Ultimately, it must happen to each and every one of us glorious journalists. After having been all-powerful, after with a swipe of the pen and the flick of the tongue we knocked people off the chessboard of life, mercilessly kicked X, whose face we didn't like, cruelly grabbed Y by the hair and shook him until he gave up the ghost, and even after he gave up the ghost, wouldn't let his corpse rest in peace - after all that comes the moment when we go out of style.
People get fed up with us and the game of torture that we played, and all of a sudden we've been cast into the abyss of oblivion. We become shadows, the fact of whose physical existence does not move anyone one way or the other. And then we die, and a young editor who has heard something vague about us harrumphs one morning upon reading the death announcement, and says to himself: "Jeez, we have to write something about him. Whom am I going to call to do it?"
Thus, all of us highly praised journalists have the same biography: We live the moment with intensity. We play the anger and wrath game, taking the role of the glamorous replacement of the prophet admonishing at the city gates. And having fallen so much in love with our role, we forget it is only a mask that one day will be taken from us and given to someone else. And indeed, when we are at the height of our glory, what do we care about the future when the present is so intense, intoxicating all our senses, making our head spin?
Our biographies are so very similar that with my eyes closed I can write the life story of Hedda Boshes, an angry culture correspondent of days gone by, because I resemble her in every respect. Indeed, the nuances of the differences between us could be discerned, if at all, only with a microscope.
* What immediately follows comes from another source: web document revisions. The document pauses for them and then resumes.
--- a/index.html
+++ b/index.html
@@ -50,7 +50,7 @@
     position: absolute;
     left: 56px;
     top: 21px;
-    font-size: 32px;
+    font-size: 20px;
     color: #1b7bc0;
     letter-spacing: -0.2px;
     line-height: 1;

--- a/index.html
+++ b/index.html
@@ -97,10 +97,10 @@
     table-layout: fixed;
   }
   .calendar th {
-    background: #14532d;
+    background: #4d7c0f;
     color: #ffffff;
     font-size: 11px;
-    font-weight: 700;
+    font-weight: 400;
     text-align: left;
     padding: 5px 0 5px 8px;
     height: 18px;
Both of us taught ourselves to be sarcastic. Her journalistic life, exactly like my journalistic life, was created because we were identified as a "talent," as it is called these days. That is, one of the embodiments of which is the persona of the critic of refined taste - elitist, in professional language - who is pleased by nothing. The one who is easily bored by everything, hates everything that is done here, and dreams about some abstract "there," some other promised land, Paris or London. There, everything is good and people are polite, the theater is wonderful and the restaurants serve dainty dishes and not crude hummus and falafel dripping with oil, the way they do here.
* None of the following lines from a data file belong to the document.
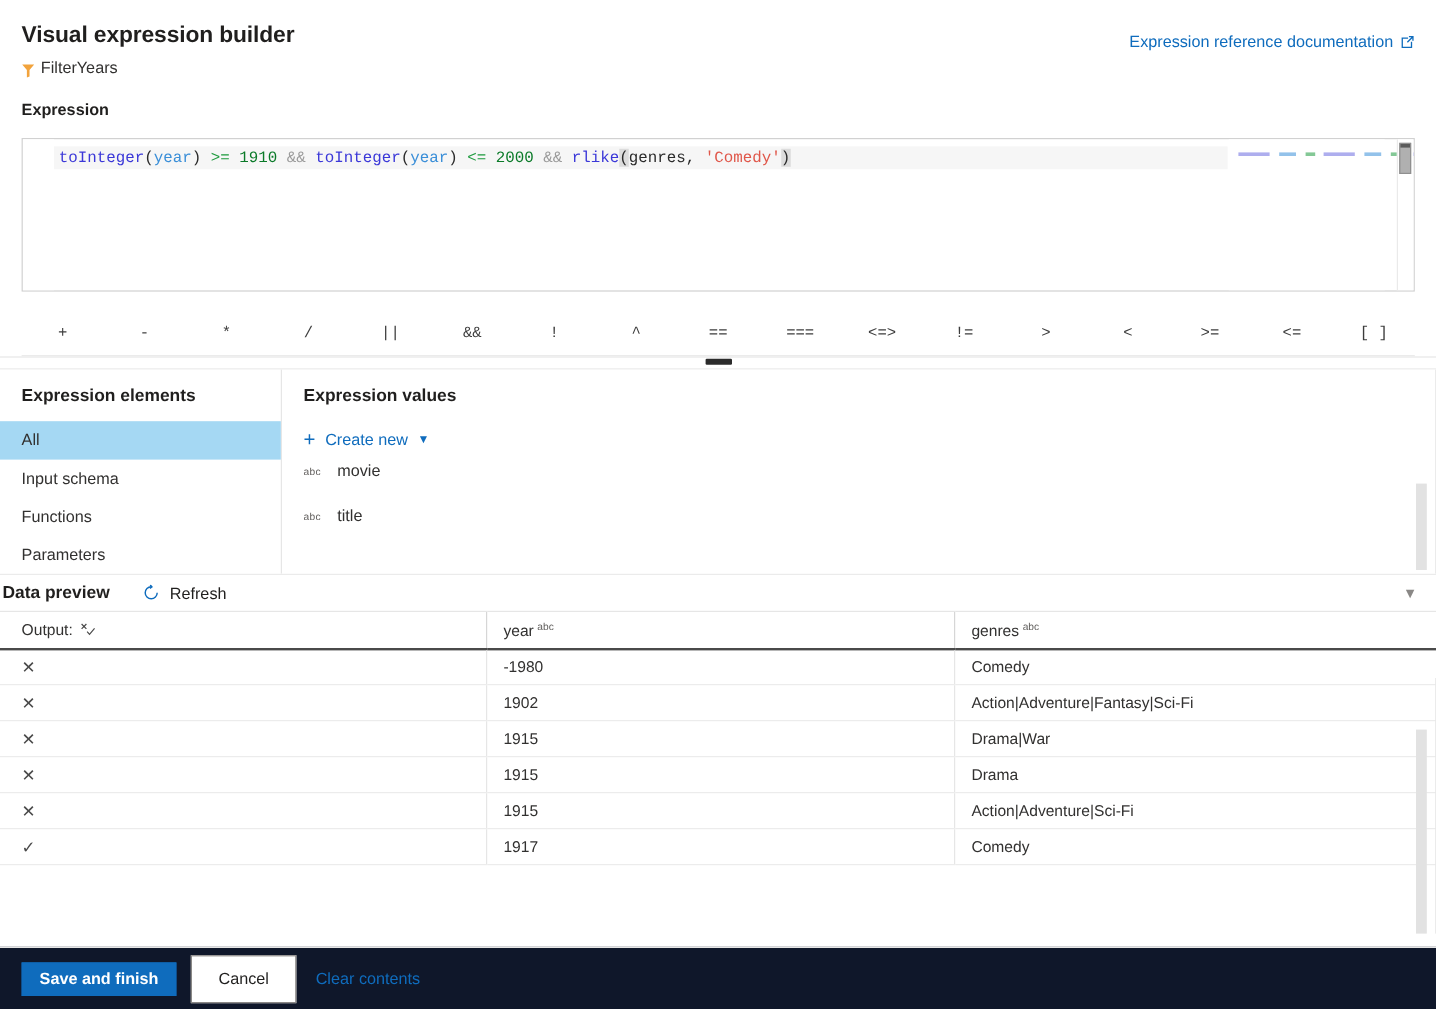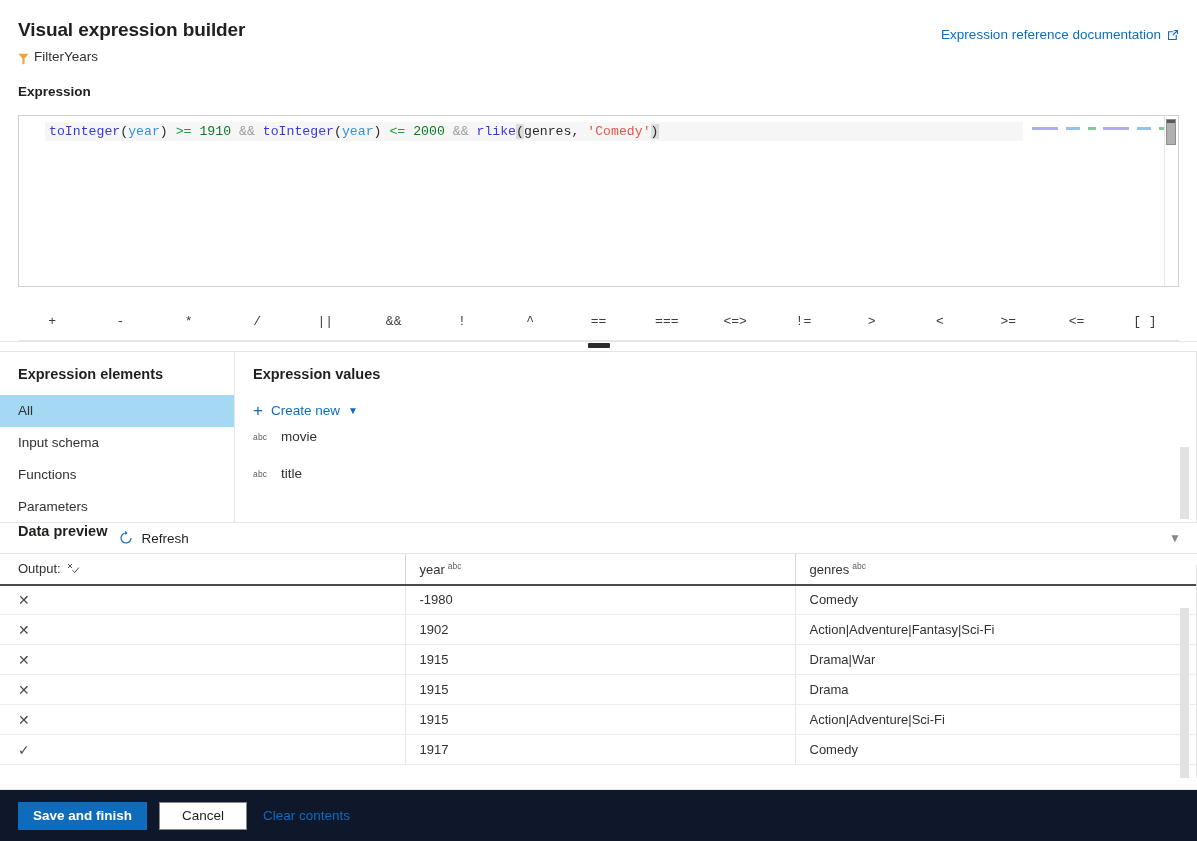--- a/index.html
+++ b/index.html
@@ -41,7 +41,7 @@
 
   
   .editor-wrap {
-    margin:16px 18px; height:172px;
+    margin:16px 18px; height:128px;
     border:1px solid #d1d1d1; background:#fff;
     position:relative; overflow:hidden;
   }

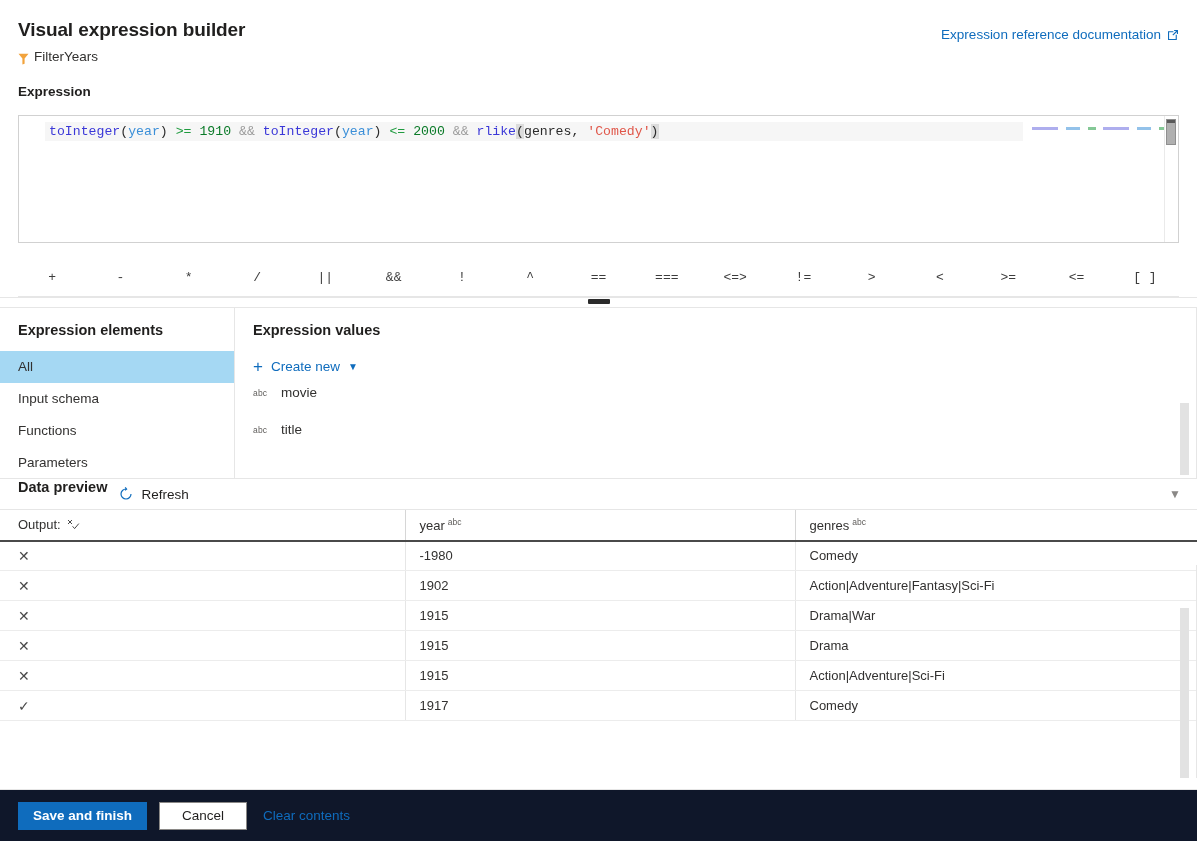--- a/index.html
+++ b/index.html
@@ -156,8 +156,8 @@
 
   
   .dp-bar {
-    height:30px; display:flex; gap:12px;
-    padding:0 18px; position:relative;
+    height:30px; display:flex; align-items:center; gap:28px;
+    padding:0 2px; position:relative;
   }
   .dp-title { font-size:14.5px; font-weight:bold; color:#201f1e; }
   .refresh {

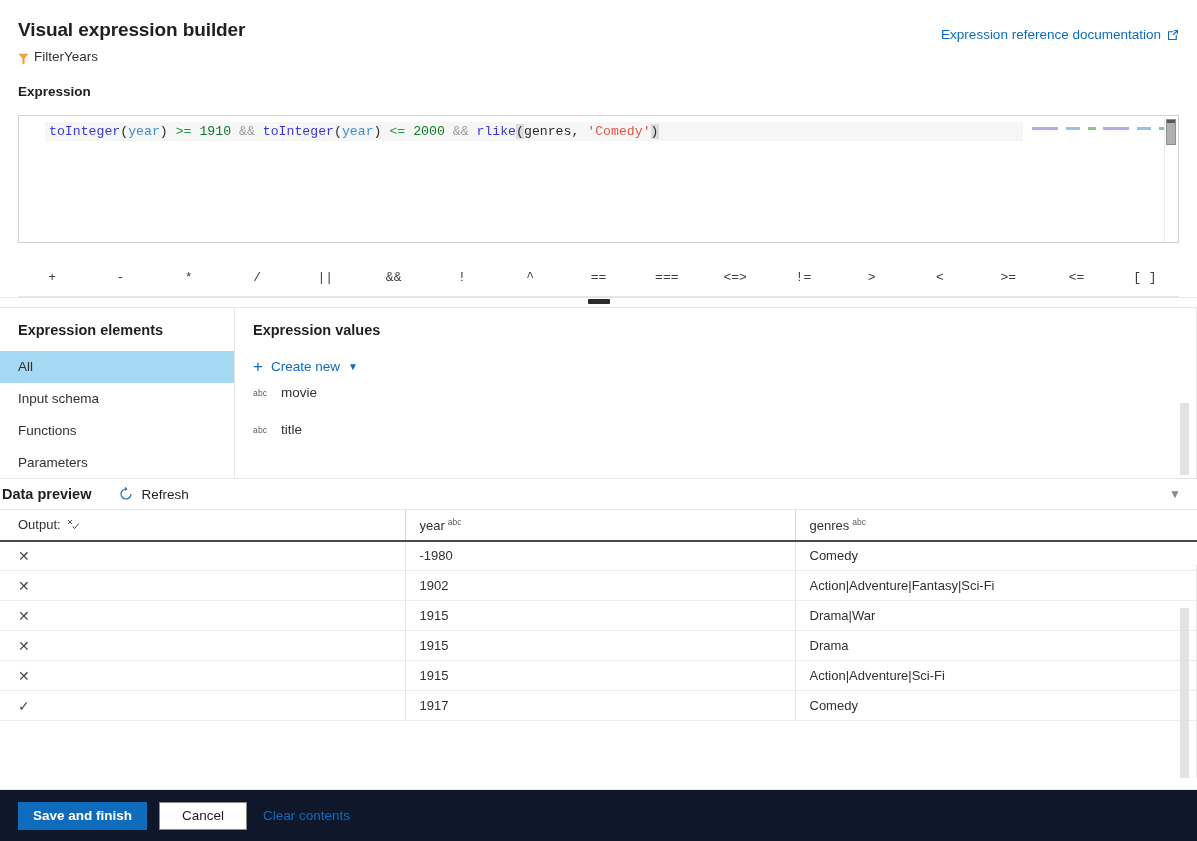--- a/index.html
+++ b/index.html
@@ -208,7 +208,7 @@
   }
   .btn-default {
     background:#fff; color:#201f1e; border:1px solid #8a8886;
-    height:28px; padding:0 22px; font-size:13.5px;
+    height:40px; padding:0 22px; font-size:13.5px;
     cursor:pointer; font-family:"Liberation Sans", sans-serif;
   }
   .link-btn {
The talent, by virtue of being a talent, performs his task in the best possible way. Sometimes even a little better than expected. The talent is asked, for example: My dear Hedda Boshes (or, for the sake of this argument, of course, my dear Benny Ziffer ), what do you think about this or that television program? What do you say to writing about it in your column this coming Friday?
We, as trained hunting dogs, understand that the fact of the request to us to write about a certain program means we are asked to demolish, devastate and destroy it, leaving not a single stone of it intact. After all, it is for this they declared us talents. Now sometimes it turns out that by mistake we didn't understand the orders properly and in fact the intention was that we critique something gently. In that case we have to apologize for the error that flowed from our pen. But we even use the letter of apology to sink our teeth deeper into the twitching victim. For such are we, the glorious talents.
In a blunt challenge to the Zionist slogan, "There is nowhere else" (for this must be known: We are bold subversives ) - each of us has chosen another place of his own where, we have proved, we feel completely at home. For Hedda Boshes, it was London. I chose Paris and when I got bored with Paris, I moved on to Cairo, to Istanbul, to Amman. Which goes to show you, it doesn't matter where that ideal other place is located. The main thing - don't you get it, you provincial idiots? - is that we annoy you and make you feel miserable in your barren and boring Zionist home.
Believe us: If you weren't, dear readers, moaning with pleasure under our floggings, we wouldn't survive for a single day. It was you who engendered us out of your own souls, out of your self-hatred, which needs a concrete person to play the role of the strict teacher, who looks at your homework notebook, casts a scornful glance at you and shouts: "Idiot! Ignoramus! Worthless clod! Get out of here. Go bring your parents immediately!"
Therefore, it only appears that Hedda Boshes has died. She will remain with us as long as, deep in the heart of every yearning Jew, as the national anthem says, there is the grappling with the question of what in fact we are doing here, in this violent place that smells of falafel balls fried in used oil, and not in some other place, whatever its name might be. Its specific name might have been replaced by another, but is that of any importance when the main thing is the aim? The aim, according to the bottom line, is to be hated. Therefore, from the cage where they display us to the public, we continue to spit on you even way after our death, you provincial scum, you worthless clods!